**INFORMATION**
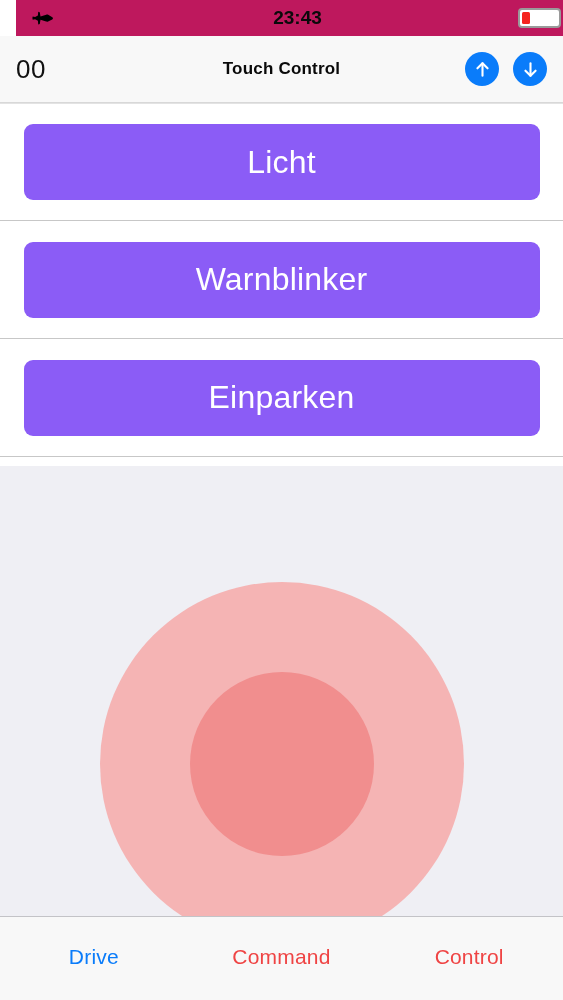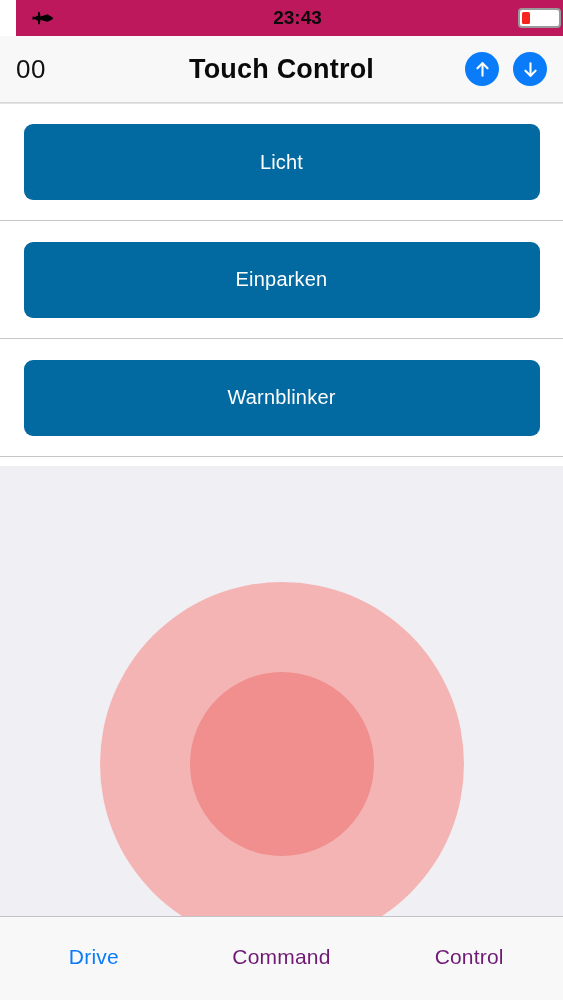--- a/index.html
+++ b/index.html
@@ -117,21 +117,21 @@
     color: #111111;
     letter-spacing: 0.5px;
   }
   .nav-title-wrap {
     flex: 1 1 auto;
     display: flex;
     justify-content: center;
     align-items: center;
   }
   .nav-title {
-    font-size: 27px;
+    font-size: 17px;
     font-weight: bold;
     color: #0a0a0a;
     letter-spacing: 0.2px;
   }
   .nav-right {
     flex: 0 0 auto;
     min-width: 96px;
     display: flex;
     align-items: center;
     justify-content: flex-end;
@@ -164,25 +164,25 @@
     box-sizing: border-box;
     display: flex;
     align-items: center;
     justify-content: center;
     border-bottom: 1px solid #C7C7C7;
   }
   .cell:first-child { border-top: 1px solid #E3E3E3; }
   .action-btn {
     width: 516px;
     height: 76px;
-    background: #0369a1;
+    background: #8b5cf6;
     border: none;
     border-radius: 9px;
     color: #FFFFFF;
-    font-size: 20px;
+    font-size: 32px;
     font-family: "Liberation Sans", sans-serif;
     letter-spacing: 0.2px;
     cursor: pointer;
     display: flex;
     align-items: center;
     justify-content: center;
   }
 
   
   .touch-area {
@@ -226,21 +226,21 @@
     display: flex;
     align-items: flex-start;
     padding-top: 28px;
   }
   .tab-item {
     flex: 1 1 0;
     display: flex;
     align-items: center;
     justify-content: center;
     font-size: 21px;
-    color: #701a75;
+    color: #ef4444;
     cursor: pointer;
     letter-spacing: 0.2px;
   }
   .tab-item.active { color: #0A7CFA; }
 </style>
 </head>
 <body>
 
 <div class="phone">
 
@@ -290,24 +290,24 @@
         </span>
       </button>
     </div>
   </div>
 
   <div class="cells">
     <div class="cell">
       <button class="action-btn">Licht</button>
     </div>
     <div class="cell">
+      <button class="action-btn">Warnblinker</button>
+    </div>
+    <div class="cell">
       <button class="action-btn">Einparken</button>
-    </div>
-    <div class="cell">
-      <button class="action-btn">Warnblinker</button>
     </div>
   </div>
 
   <div class="touch-area">
     <div class="ring-outer"></div>
     <div class="ring-inner"></div>
   </div>
 
   <div class="tab-bar">
     <div class="tab-item active">Drive</div>

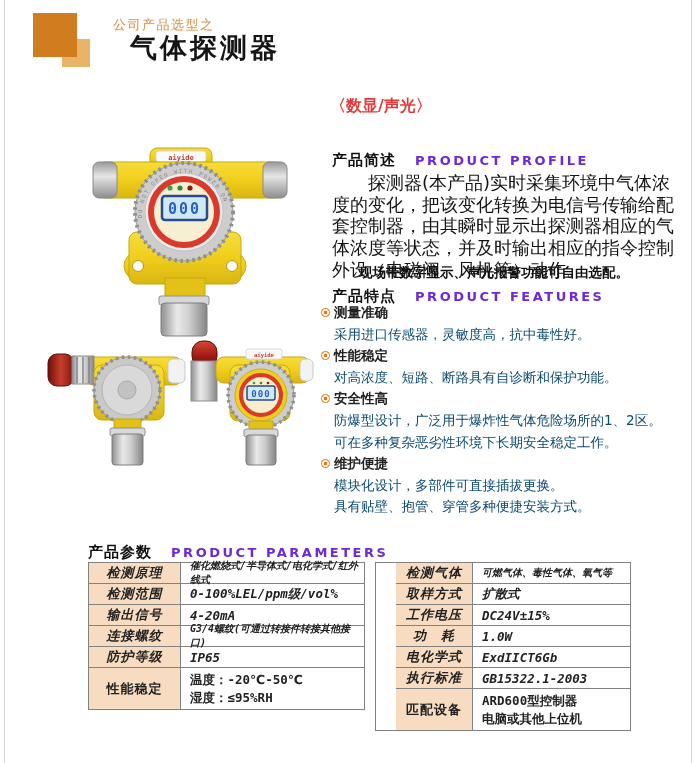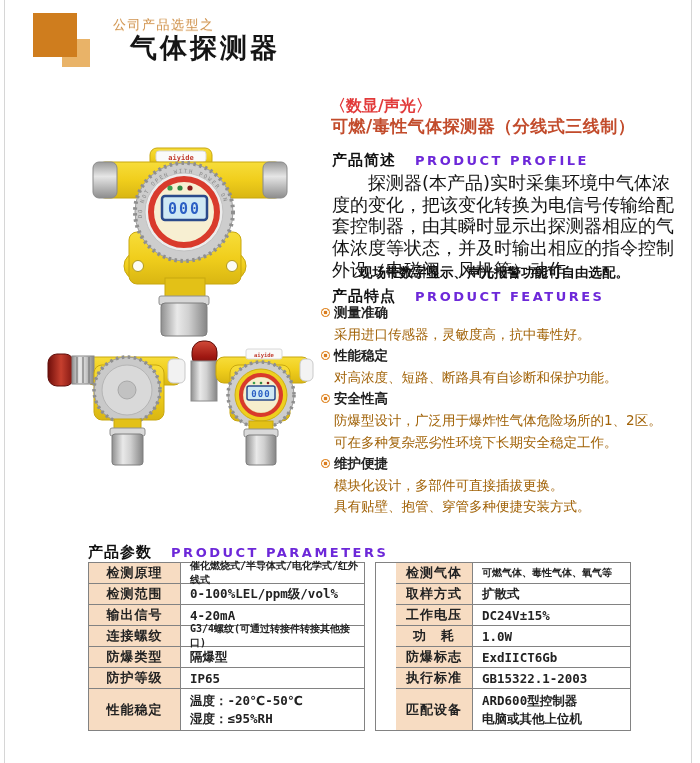--- a/index.html
+++ b/index.html
@@ -25,28 +25,28 @@
   .sec-en{font-size:13px;color:#6d28d9;letter-spacing:2.5px;margin-left:14px;font-weight:bold;}
   
   #profile-paragraph{position:absolute;left:332px;top:172px;width:344px;
       font-size:18px;line-height:21.7px;text-indent:2em;color:#141414;}
   #profile-highlight{position:absolute;left:332px;top:264px;width:344px;
       font-size:13.5px;font-weight:bold;text-indent:2em;color:#111;}
   
   #features-list{position:absolute;left:334px;top:302px;width:350px;
       font-size:13.5px;line-height:21.6px;color:#1a1a1a;}
   .feat-title{position:relative;font-weight:bold;color:#222;}
-  .feat-line{color:#a16207;}
+  .feat-line{color:#0c4a6e;}
   .bullet{position:absolute;left:-13px;top:6px;width:9px;height:9px;border-radius:50%;
       background:radial-gradient(circle,#d97c20 0 24%,#fdf3e4 32% 50%,#e08a2e 58% 100%);}
   
   .ptable{position:absolute;top:562px;border:1px solid #828282;box-sizing:border-box;background:#fff;}
   .prow{display:flex;box-sizing:border-box;border-bottom:1px solid #828282;}
   .prow:last-child{border-bottom:none;}
-  .r{height:21px;} .r2{height:41px;}
+  .r{height:21px;font-style:italic;} .r2{height:41px;}
   .plabel{background:#f7dcc2;border-right:1px solid #828282;box-sizing:border-box;
       display:flex;align-items:center;justify-content:center;
       font-size:13px;font-weight:bold;color:#222;letter-spacing:1px;flex:none;}
   .pvalue{display:flex;flex-direction:column;justify-content:center;box-sizing:border-box;
       padding-left:9px;font-family:"DejaVu Sans Mono","DejaVu Sans",monospace;
       font-size:12.5px;font-weight:bold;color:#222;flex:1 1 auto;}
   .pvalue.small{font-size:10px;letter-spacing:0;}
   .pvalue div{line-height:18px;}
   #table-left{left:88px;width:277px;}
   #table-left .plabel{width:92px;}
@@ -62,21 +62,20 @@
   <div class="vline" style="left:691px"></div>
 
   <div>
     <div id="sq-dark" class="sq"></div>
     <div id="sq-light" class="sq"></div>
   </div>
   <div id="watermark">公司产品选型之</div>
   <div id="page-title">气体探测器</div>
 
   <div id="red-line1">〈数显/声光〉</div>
-  <div id="red-line2">可燃/毒性气体探测器（分线式三线制）</div>
 
   <svg style="position:absolute;left:55px;top:128px" width="270" height="212" viewBox="0 0 270 212">
     <defs>
       <linearGradient id="g1y" x1="0" y1="0" x2="0" y2="1">
         <stop offset="0" stop-color="#f7dd3a"></stop>
           <stop offset="0.5" stop-color="#f0ce1c"></stop>
           <stop offset="1" stop-color="#d9b612"></stop>
       </linearGradient>
       <linearGradient id="g1m" x1="0" y1="0" x2="1" y2="0">
         <stop offset="0" stop-color="#8f8f8f"></stop>
@@ -242,24 +241,20 @@
     </div>
     <div class="prow r">
       <div class="plabel">输出信号</div>
       <div class="pvalue">4-20mA</div>
     </div>
     <div class="prow r">
       <div class="plabel">连接螺纹</div>
       <div class="pvalue small">G3/4螺纹(可通过转接件转接其他接口)</div>
     </div>
     <div class="prow r">
-      <div class="plabel">防爆类型</div>
-      <div class="pvalue">隔爆型</div>
-    </div>
-    <div class="prow r">
       <div class="plabel">防护等级</div>
       <div class="pvalue">IP65</div>
     </div>
     <div class="prow r2">
       <div class="plabel">性能稳定</div>
       <div class="pvalue">
         <div>温度：-20℃-50℃</div>
         <div>湿度：≤95%RH</div>
       </div>
     </div>
@@ -276,21 +271,21 @@
     </div>
     <div class="prow r">
       <div class="plabel">工作电压</div>
       <div class="pvalue">DC24V±15%</div>
     </div>
     <div class="prow r">
       <div class="plabel">功　耗</div>
       <div class="pvalue">1.0W</div>
     </div>
     <div class="prow r">
-      <div class="plabel">防爆标志</div>
+      <div class="plabel">电化学式</div>
       <div class="pvalue">ExdIICT6Gb</div>
     </div>
     <div class="prow r">
       <div class="plabel">执行标准</div>
       <div class="pvalue">GB15322.1-2003</div>
     </div>
     <div class="prow r2">
       <div class="plabel">匹配设备</div>
       <div class="pvalue">
         <div>ARD600型控制器</div>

**EXERCISE BRIEF**
From the data above, pick out each line containing "text" and copy it.

**TASK OUTPUT**
       font-size:18px;line-height:21.7px;text-indent:2em;color:#141414;}
       font-size:13.5px;font-weight:bold;text-indent:2em;color:#111;}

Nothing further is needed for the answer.